O juiz Sérgio Moro negou um pedido de exceção de suspeição feita pelo ex-presidente da Câmara, Eduardo Cunha. A defesa do réu – condenado na Lava Jato a 14 anos e meio – encaminhou à Justiça uma lista de motivos que tornariam Moro suspeito de parcialidade para julgar.

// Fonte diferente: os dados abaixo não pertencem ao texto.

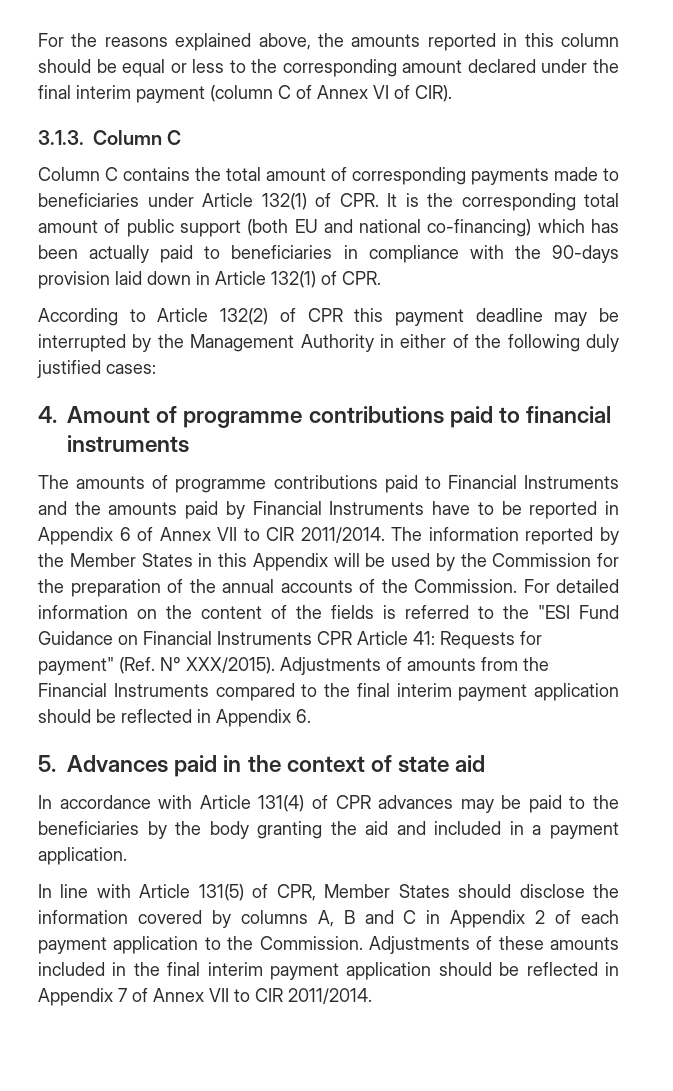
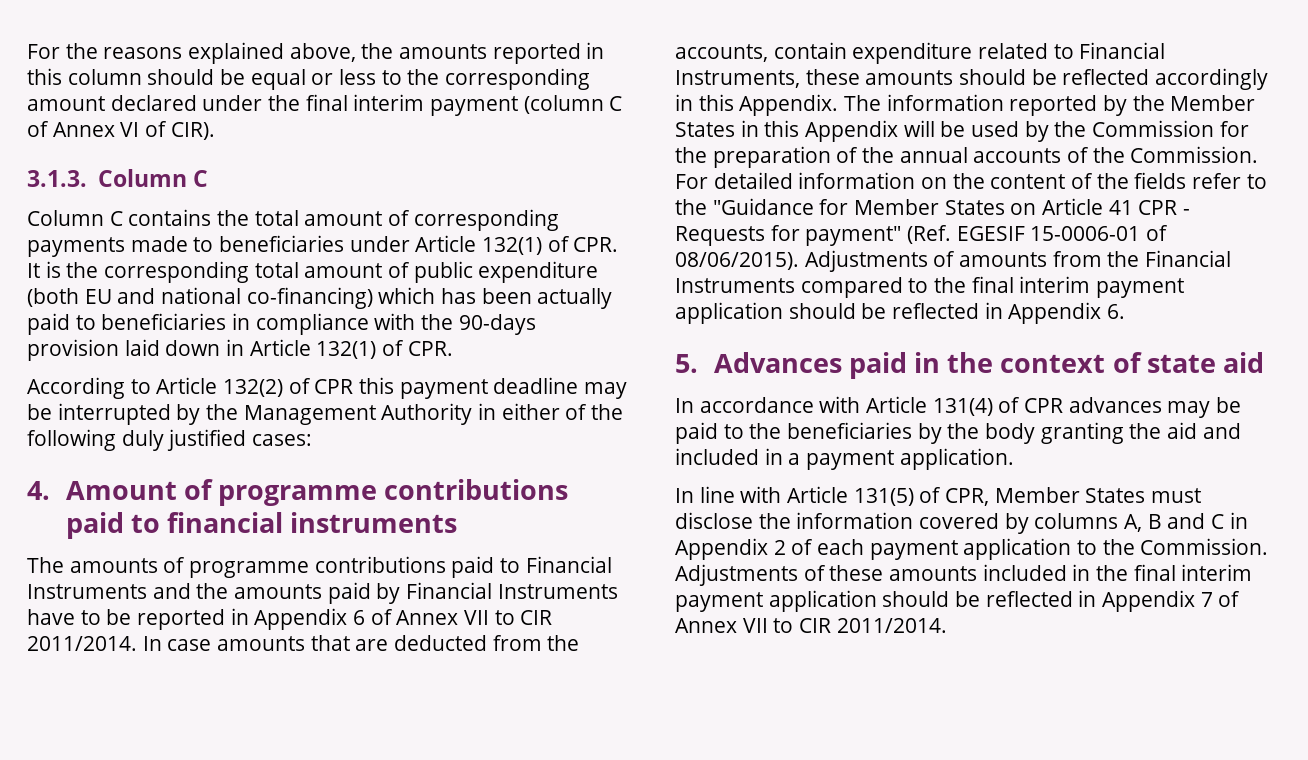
- Column C contains the total amount of corresponding payments made to beneficiaries under Article 132(1) of CPR. It is the corresponding total amount of public support (both EU and national co-financing) which has been actually paid to beneficiaries in compliance with the 90-days provision laid down in Article 132(1) of CPR.
+ Column C contains the total amount of corresponding payments made to beneficiaries under Article 132(1) of CPR. It is the corresponding total amount of public expenditure (both EU and national co-financing) which has been actually paid to beneficiaries in compliance with the 90-days provision laid down in Article 132(1) of CPR.
+ In case amounts that are deducted from the accounts, contain expenditure related to Financial Instruments, these amounts should be reflected accordingly in this Appendix.
- For detailed information on the content of the fields is referred to the "ESI Fund Guidance on Financial Instruments CPR Article 41: Requests for payment" (Ref. N° XXX/2015).
+ For detailed information on the content of the fields refer to the "Guidance for Member States on Article 41 CPR - Requests for payment" (Ref. EGESIF 15-0006-01 of 08/06/2015).
- In line with Article 131(5) of CPR, Member States should disclose the information covered by columns A, B and C in Appendix 2 of each payment application to the Commission.
+ In line with Article 131(5) of CPR, Member States must disclose the information covered by columns A, B and C in Appendix 2 of each payment application to the Commission.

Entre as razões apontadas estaria a de que Cunha seria um “troféu público” para Moro que aproveitou a prisão preventiva do réu para “ganhar popularidade”. Além disso, para a defesa, a prisão de Cunha teria fundamentos ilegítimos e a manutenção dele no sistema penitenciário do Paraná seria uma forma de forçar a delação premiada. Como resposta, Moro disse que os argumentos não fazem sentido, já que o juiz não mantém qualquer animosidade pessoal em relação ao condenado e que a prisão de Cunha foi confirmada em todas as instâncias judiciais.

Moro alegou ainda que o Tribunal Regional Federal da 4ª Região manteve a condenação de Cunha por unanimidade. No despacho do final do mês de fevereiro, o magistrado ressaltou que o réu tem o direito de questionar a parcialidade do juiz, no entanto, esse direito deveria ser exercido com prudência e sabedoria. Eduardo Cunha cumpre pena no Complexo Médico Penal, em Pinhais na grande Curitiba, desde outubro de 2016 por lavagem de dinheiro, corrupção e evasão de dividas.

Ele teve a sentença reduzida em segunda instância para 14 anos e meio. Na denúncia oferecida à Justiça Federal, o Ministério Público Federal acusou Eduardo Cunha de receber um milhão e meio de dólares em propina em um contrato da Petrobras para a exploração de petróleo em Benin, na África. O dinheiro teria sido depositado em contas não declaradas na Suíça. O ex-parlamentar responde ainda em Brasília a outra ação penal envolvendo fraudes no Fundo de Investimentos do FGTS.